*YOUR GOAL:* Only the lines from the start of the data to the line containing "#a3a3a3; font-family: Liberation", both included, should be output, exactly and without pictures.

*ENTRIES PROVIDED:*
■ ■ ■ ■
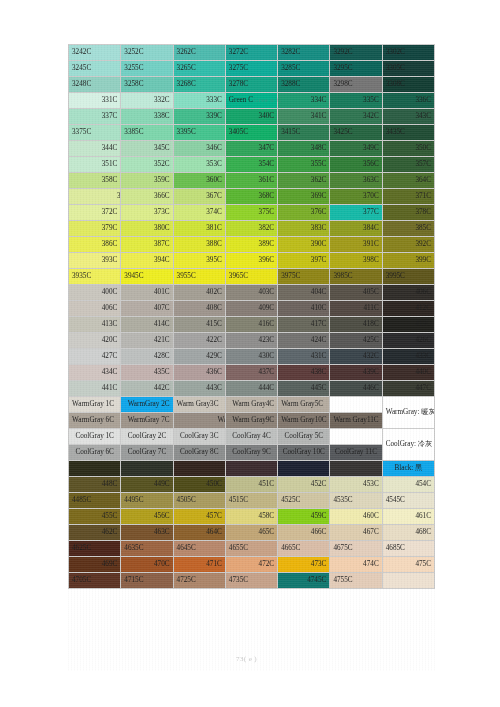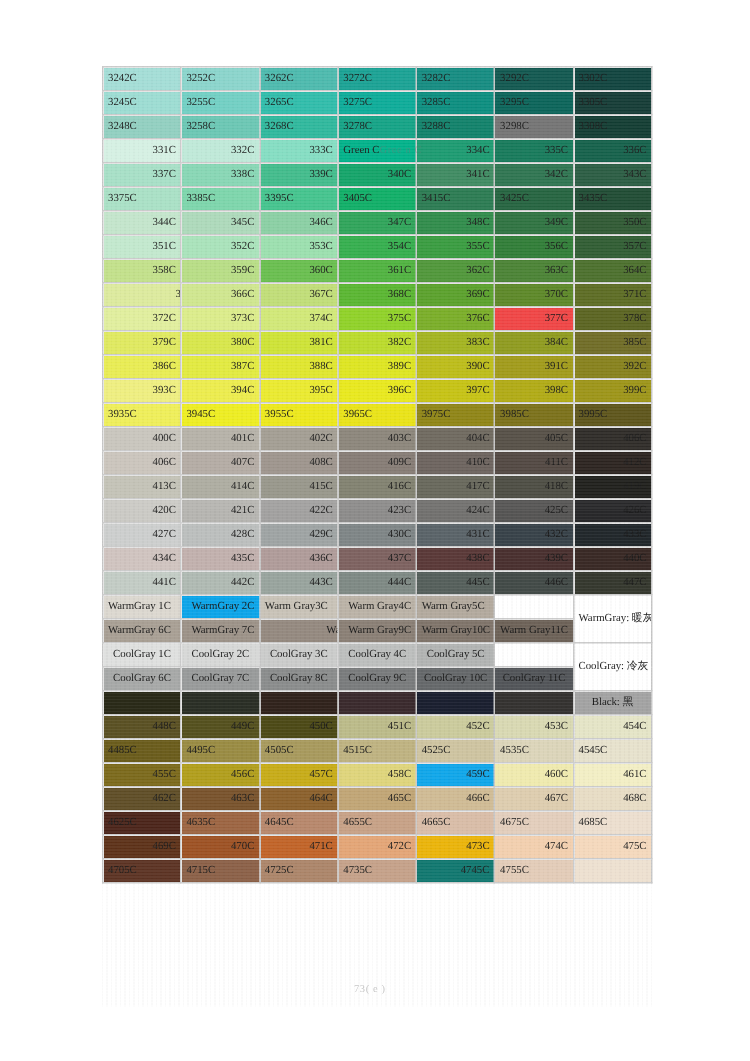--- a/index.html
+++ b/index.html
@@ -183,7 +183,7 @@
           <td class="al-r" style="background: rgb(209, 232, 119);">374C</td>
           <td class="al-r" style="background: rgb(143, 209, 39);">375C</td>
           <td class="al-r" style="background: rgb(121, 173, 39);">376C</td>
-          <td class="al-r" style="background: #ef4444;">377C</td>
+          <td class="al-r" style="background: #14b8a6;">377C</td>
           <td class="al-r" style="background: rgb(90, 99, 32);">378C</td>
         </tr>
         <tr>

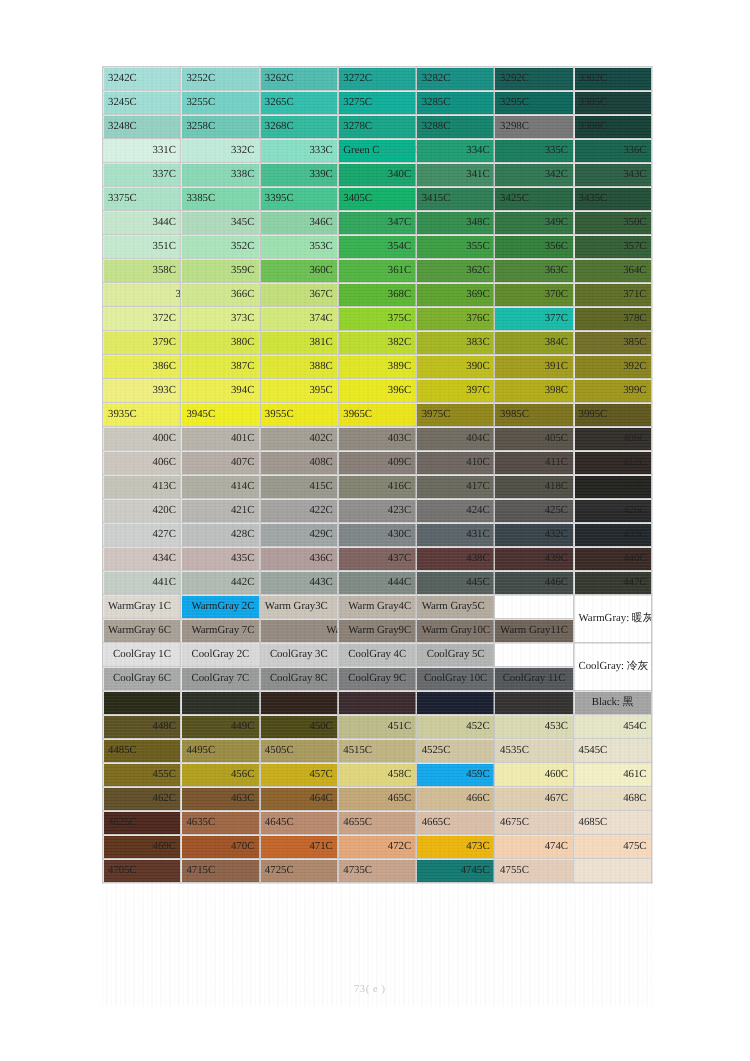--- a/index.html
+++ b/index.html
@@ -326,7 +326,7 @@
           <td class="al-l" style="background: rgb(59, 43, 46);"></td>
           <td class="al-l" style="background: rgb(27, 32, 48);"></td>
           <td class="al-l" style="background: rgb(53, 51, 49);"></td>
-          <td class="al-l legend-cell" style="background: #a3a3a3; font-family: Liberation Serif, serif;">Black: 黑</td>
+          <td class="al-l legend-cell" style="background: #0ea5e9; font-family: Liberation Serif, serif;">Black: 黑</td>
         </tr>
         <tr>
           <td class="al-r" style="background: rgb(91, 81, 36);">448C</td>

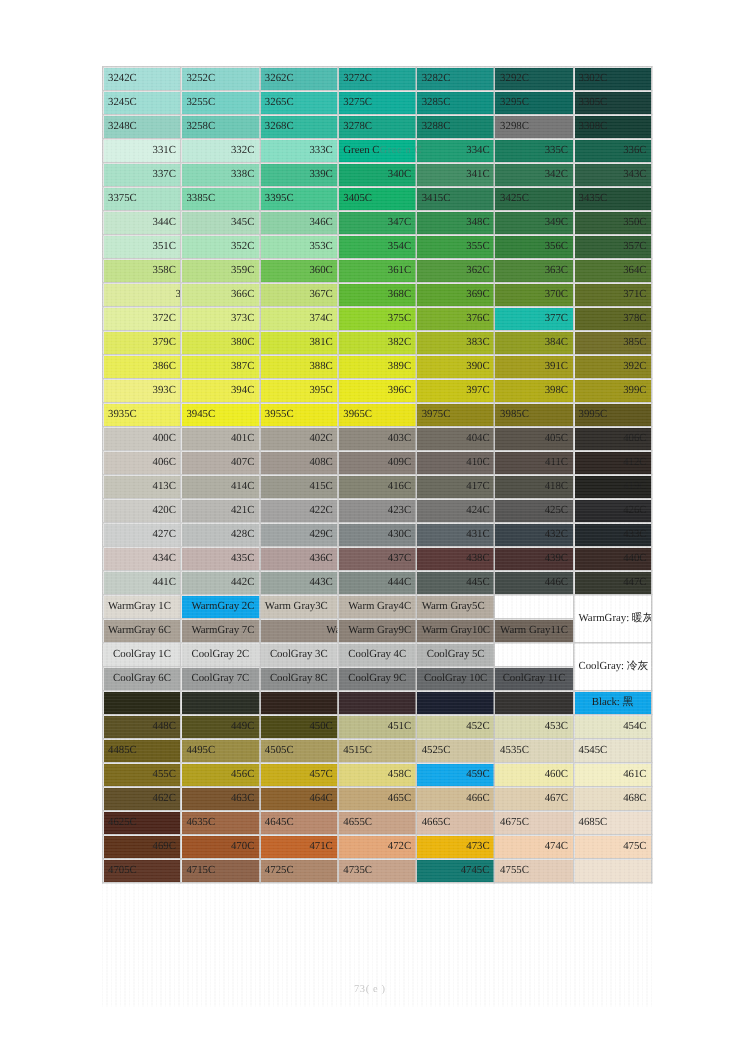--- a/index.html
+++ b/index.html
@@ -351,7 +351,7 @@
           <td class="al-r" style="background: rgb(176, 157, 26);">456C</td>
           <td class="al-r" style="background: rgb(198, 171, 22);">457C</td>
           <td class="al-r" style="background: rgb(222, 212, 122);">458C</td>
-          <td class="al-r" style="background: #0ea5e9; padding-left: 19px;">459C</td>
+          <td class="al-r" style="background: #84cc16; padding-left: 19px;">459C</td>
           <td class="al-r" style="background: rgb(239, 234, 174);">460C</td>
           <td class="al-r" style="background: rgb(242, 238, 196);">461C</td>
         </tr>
■ ■ ■ ■
*SOLUTION TO THE EXERCISE:*
--- a/index.html
+++ b/index.html
@@ -183,7 +183,7 @@
           <td class="al-r" style="background: rgb(209, 232, 119);">374C</td>
           <td class="al-r" style="background: rgb(143, 209, 39);">375C</td>
           <td class="al-r" style="background: rgb(121, 173, 39);">376C</td>
-          <td class="al-r" style="background: #ef4444;">377C</td>
+          <td class="al-r" style="background: #14b8a6;">377C</td>
           <td class="al-r" style="background: rgb(90, 99, 32);">378C</td>
         </tr>
         <tr>

--- a/index.html
+++ b/index.html
@@ -326,7 +326,7 @@
           <td class="al-l" style="background: rgb(59, 43, 46);"></td>
           <td class="al-l" style="background: rgb(27, 32, 48);"></td>
           <td class="al-l" style="background: rgb(53, 51, 49);"></td>
-          <td class="al-l legend-cell" style="background: #a3a3a3; font-family: Liberation Serif, serif;">Black: 黑</td>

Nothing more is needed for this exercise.